= Chemogenetics =

Biochemical technique

Chemogenetics is the process by which macromolecules can be engineered to interact with previously unrecognized small molecules. Chemogenetics as a term was originally coined to describe the observed effects of mutations on chalcone isomerase activity on substrate specificities in the flowers of Dianthus caryophyllus. This method is very similar to optogenetics; however, it uses chemically engineered molecules and ligands instead of light and light-sensitive channels known as opsins.

In recent research projects, chemogenetics has been widely used to understand the relationship between brain activity and behavior. Prior to chemogenetics, researchers used methods such as transcranial magnetic stimulation and deep brain stimulation to study the relationship between neuronal activity and behavior.

== Comparison to optogenetics ==
Optogenetics and chemogenetics are the more recent and popular methods used to study this relationship. Both of these methods target specific brain circuits and cell populations to influence cell activity. However, they use different procedures to accomplish this task. Optogenetics uses light-sensitive channels and pumps that are virally introduced into neurons. Cells' activity, having these channels, can then be manipulated by light. Chemogenetics, on the other hand, uses chemically engineered receptors and exogenous molecules specific for those receptors, to affect the activity of those cells. The engineered macromolecules used to design these receptors include nucleic acid hybrids, kinases, variety of metabolic enzymes, and G-protein coupled receptors such as DREADDs.

DREADDs are the most common G protein–coupled receptors used in chemogenetics. These receptors solely get activated by the drug of interest (inert molecule) and influence physiological and neural processes that take place within and outside of the central nervous system.

Chemogenetics has recently been favored over optogenetics, and it avoids some of the challenges of optogenetics. Chemogenetics does not require the expensive light equipment, and therefore, is more accessible. The resolution in optogenetics declines due to light scattering and illuminance declined levels as the distance between the subject and the light source increases. These factors, therefore, don’t allow for all cells to be affected by light and lead to a lower spatial resolution. Chemogenetics, however, does not require light usage and therefore can achieve a higher spatial resolution.

==Applications==
G-protein coupled receptors' usage and chemogenetics are nowadays the targets for many of the pharmaceutical companies to cure and alleviate symptoms of diseases that involve all tissues of the body. More specifically, DREADDs have been used to explore treatment options for various neurodegenerative and psychological conditions such as Parkinson’s disease, depression, anxiety, and addiction. These aforementioned conditions involve processes that occur within and outside of the nervous system involving neurotransmitters such as gamma-aminobutyric acid and glutamate. Chemogenetics has therefore been used in pharmacology to adjust the levels of such neurotransmitters in specific neuron while minimizing the side effects of treatment. To treat and relieve the symptoms of any disease using the DREADDs, these receptors are delivered to the area of interest via viral transduction.
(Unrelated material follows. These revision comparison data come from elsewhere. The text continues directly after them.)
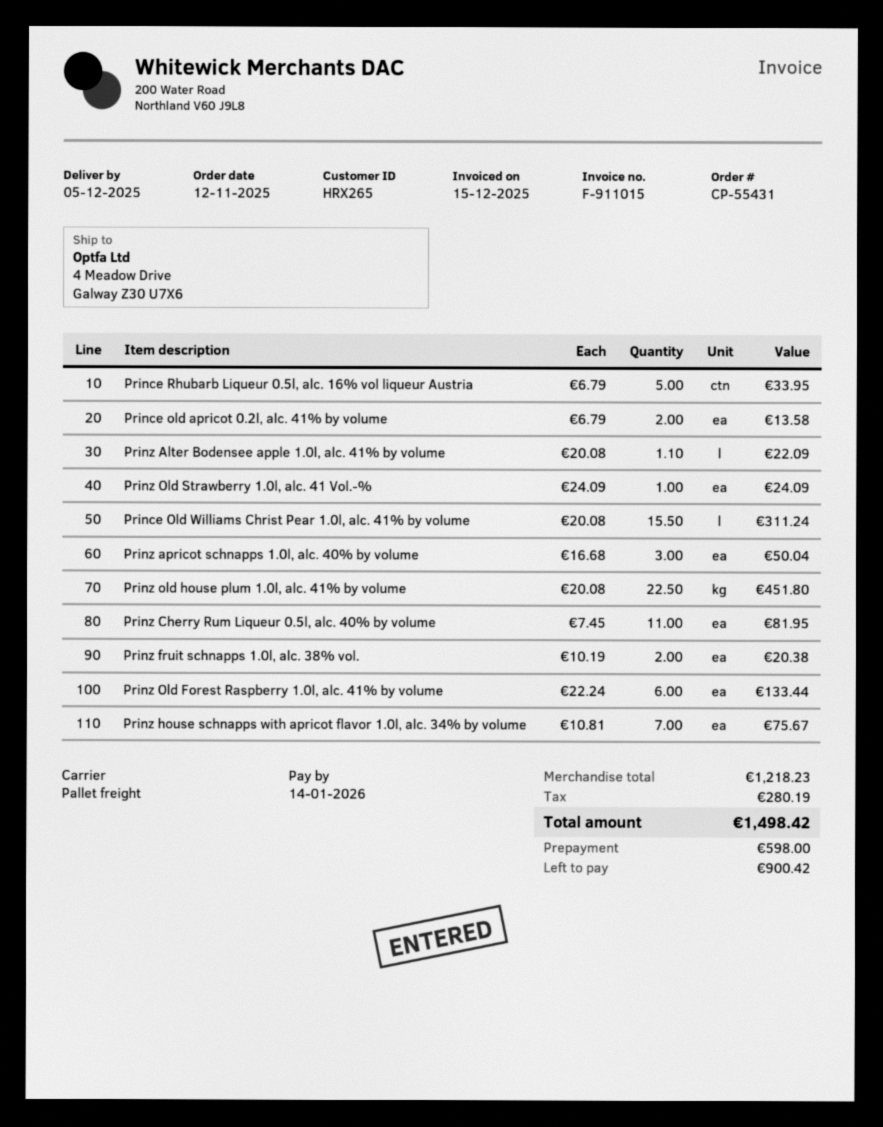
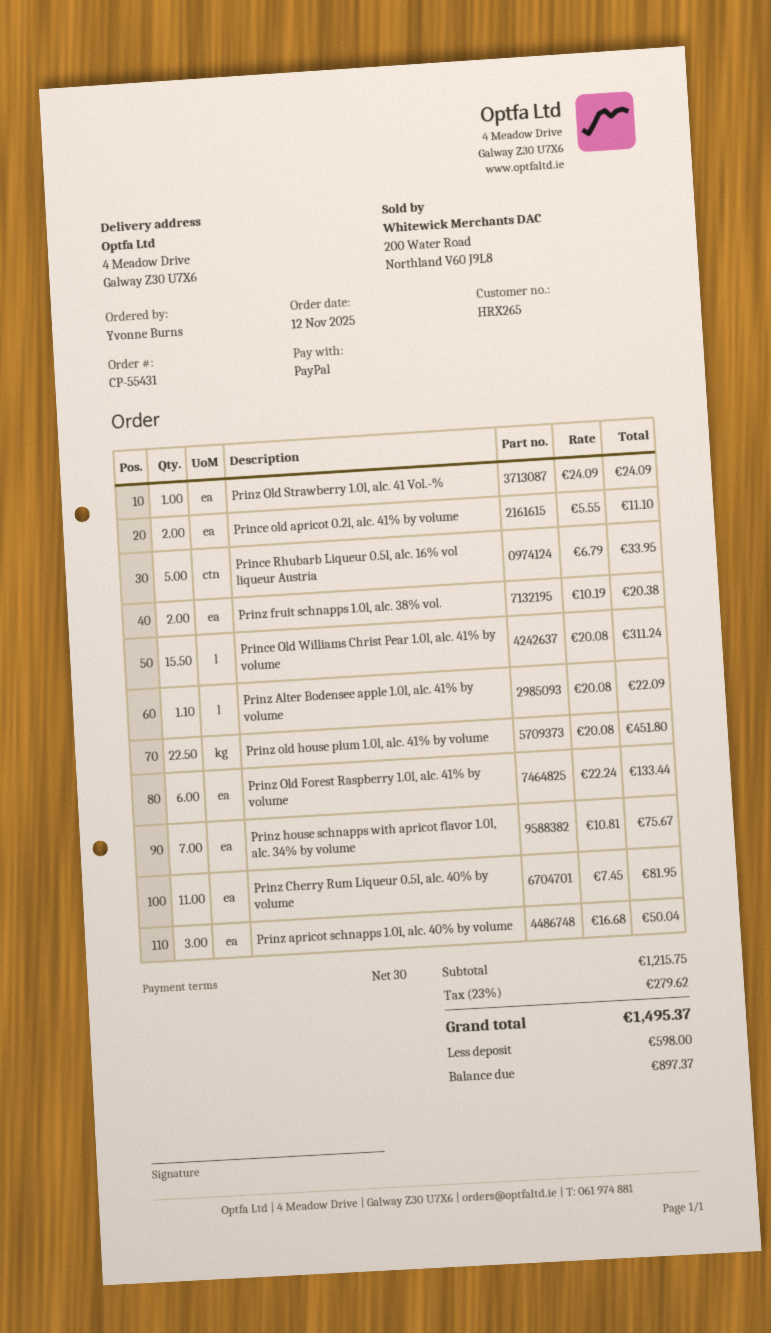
Prince old apricot 0.2l, alc. 41% by volume: 2 x 6.79 = 13.58 -> 2 x 5.55 = 11.10
subtotal: 1218.23 -> 1215.75
tax: 280.19 -> 279.62
total: 1498.42 -> 1495.37
balance: 900.42 -> 897.37

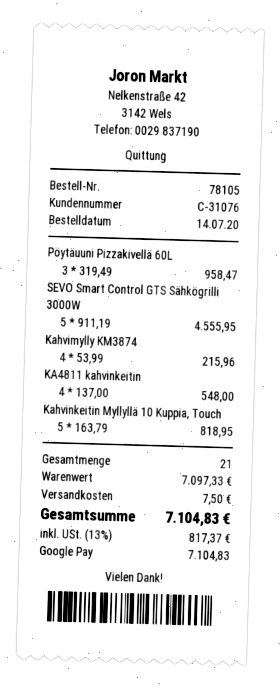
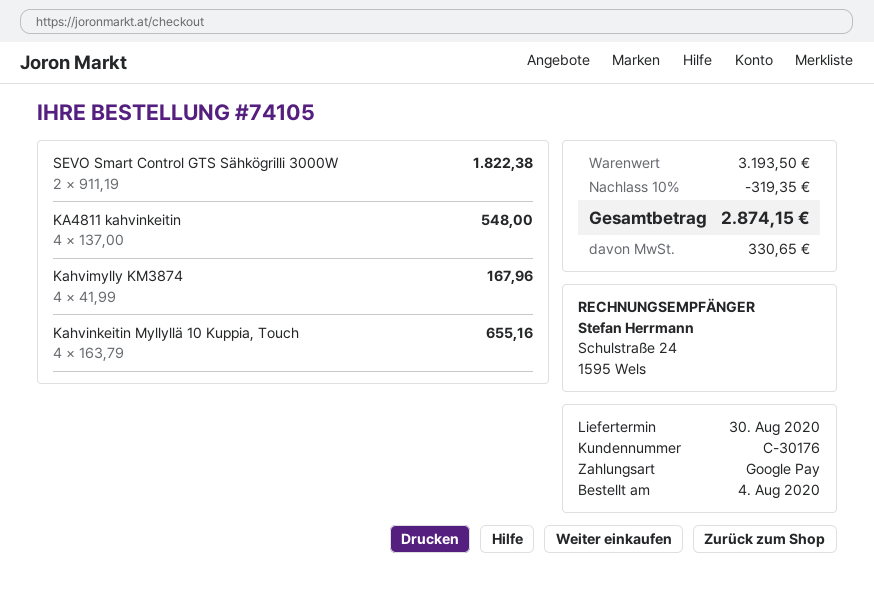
order number: 78105 -> 74105
order date: 2020-07-14 -> 2020-08-04
customer number: C-31076 -> C-30176
Pöytäuuni Pizzakivellä 60L: 3 x 319.49 = 958.47 -> none
SEVO Smart Control GTS Sähkögrilli 3000W: 5 x 911.19 = 4555.95 -> 2 x 911.19 = 1822.38
Kahvimylly KM3874: 4 x 53.99 = 215.96 -> 4 x 41.99 = 167.96
Kahvinkeitin Myllyllä 10 Kuppia, Touch: 5 x 163.79 = 818.95 -> 4 x 163.79 = 655.16
subtotal: 7097.33 -> 3193.50
discount: none -> 10% = 319.35
shipping: 7.50 -> none
tax: 817.37 -> 330.65
total: 7104.83 -> 2874.15

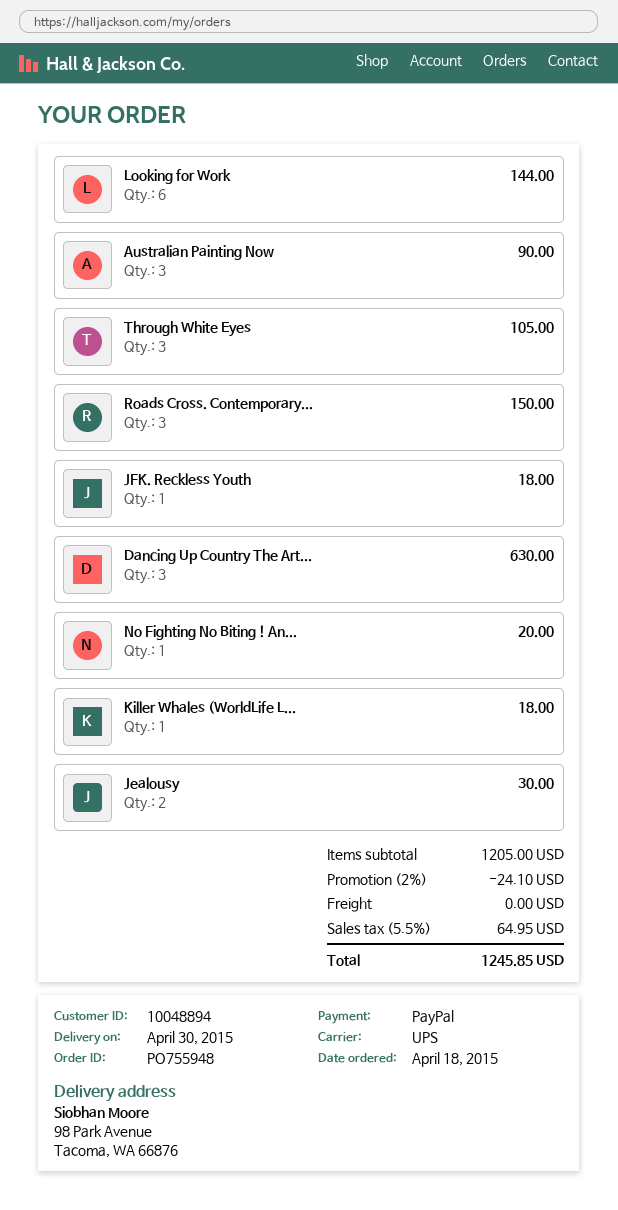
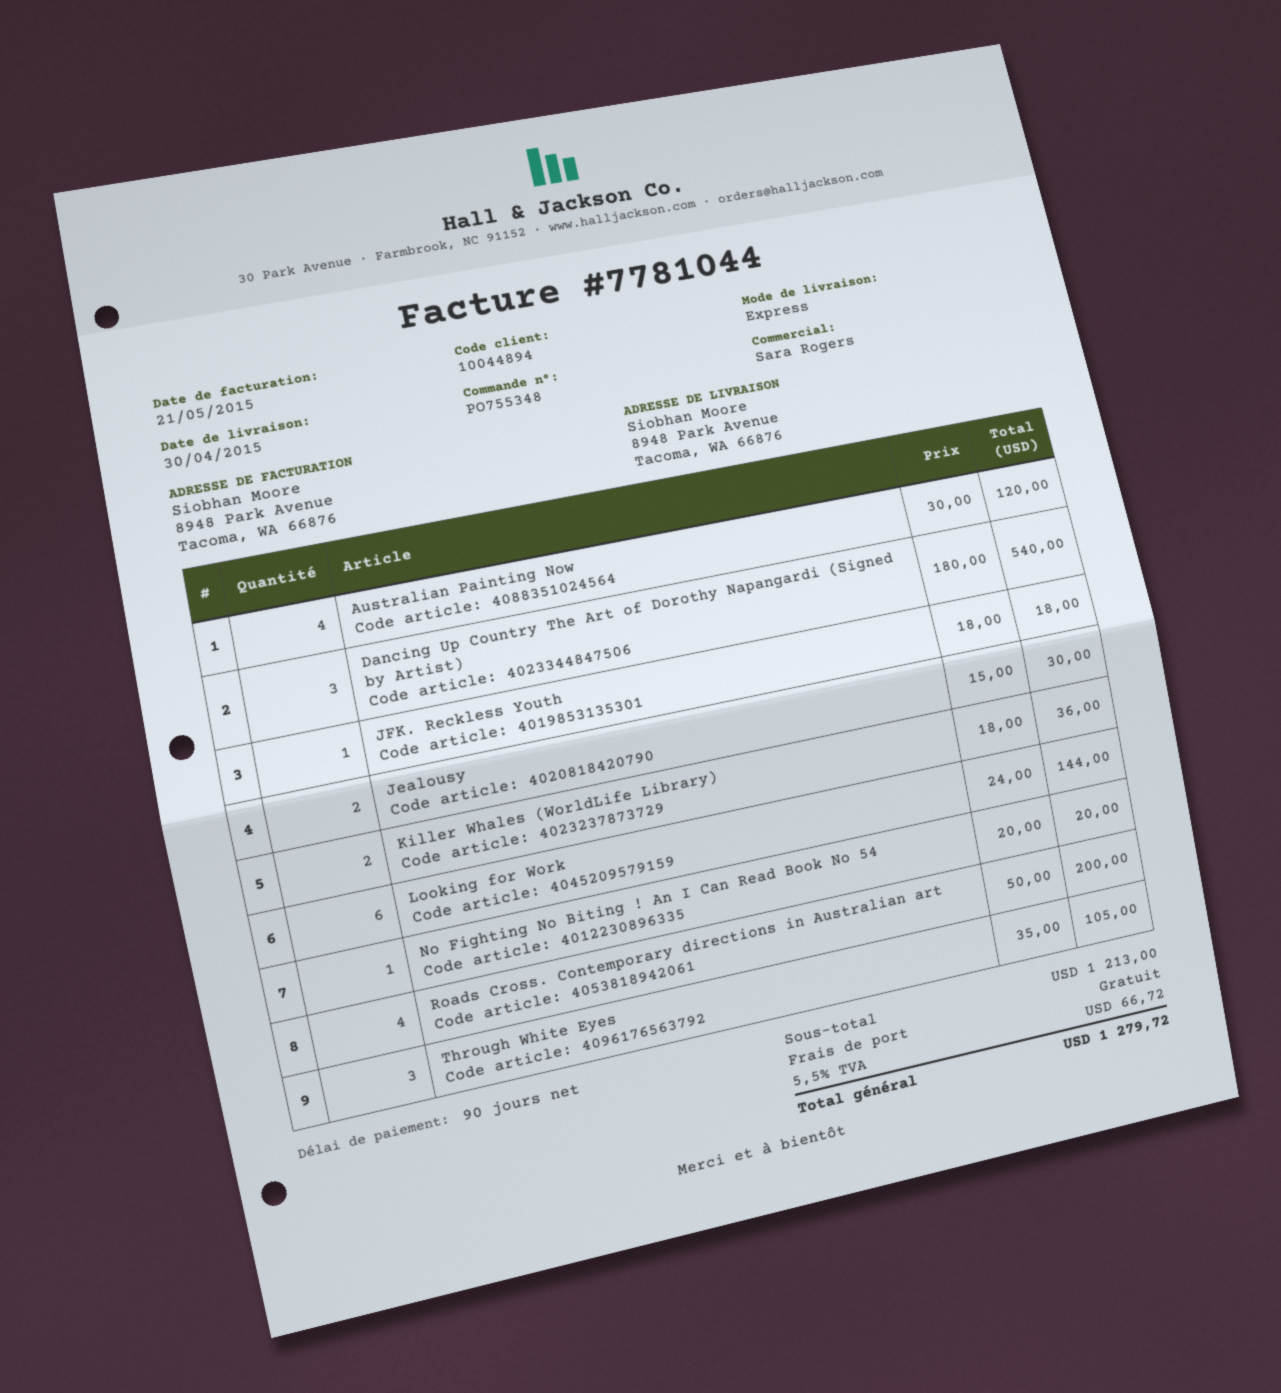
order number: PO755948 -> PO755348
customer number: 10048894 -> 10044894
shipping method: UPS -> express
ship to: 98 Park Avenue, Tacoma, WA 66876 -> 8948 Park Avenue, Tacoma, WA 66876
Australian Painting Now: 3 for 90.00 -> 4 for 120.00
Roads Cross. Contemporary...: 3 for 150.00 -> 4 for 200.00
Dancing Up Country The Art...: 3 for 630.00 -> 3 for 540.00
Killer Whales (WorldLife L...: 1 for 18.00 -> 2 for 36.00
subtotal: 1205.00 -> 1213.00
discount: 2% = 24.10 -> none
tax: 5.5% = 64.95 -> 5.5% = 66.72
total: 1245.85 -> 1279.72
Recently some studies have considered using a new method called retro DREADDs. This method allows specific neuronal pathways to be studied under cellular resolution. Unlike classic DREADDs, this method is usually used in wild type animals, and these receptors are given to the targeted cells via injection of two viral vectors.

=== Animal Models ===
DREADDS have been used in many animal models (e.g., mice and other non-primate animals) to target and influence the activity of various cells. Chemogenetics used in animals assists with demonstrating human disease models such as Parkinson's disease. Having this information allows scientists understand whether viral expression of DREADD proteins, both in-vivo enhancers and inhibitors of neuronal function can be used to bidirectionally affect the behaviors and the activity of the involved neurons. Recent studies have shown that DREADDs were successfully used to treat the motor deficits of rats modeling Parkinson's disease. Other studies have had successes linking the usage of DREADDs and influencing drug seeking and drug sensitization behavior.

The progression of chemogenetics from rodents to non-human primates has been slow due to increased demand in time and expense surrounding these projects. However, some recent studies in 2016 have been able to demonstrate successes showing that silencing the activity of neurons in the orbitofrontal cortex along with the removal of rhinal cortex, restricted the reward task performance in macaques.

== Limitation and future directions ==
Chemogenetics and usage of DREADDs have allowed researchers to advance in biomedical research areas including many neurodegenerative and psychiatric conditions. Chemogenetics have been used in these fields to induce specific and reversible brain lesions and therefore, study specific activities of neuron population. Although chemogenetics offers specificity and high spatial resolution, it still faces some challenges when used in investigating neuropsychiatric disorders. Neuropsychiatric disorders usually have a complex nature where lesions in the brain have not been identified as the main cause. Chemogenetics has been used to reverse some of the deficits revolving such conditions; however, it has not been able to identify the main cause of neuropsychiatric diseases and cure these conditions completely due to complex nature of these conditions. Nevertheless, chemogenetics has been used successfully in a preclinical model of drug-resistant epilepsy, where seizures arise from a discrete part of the brain.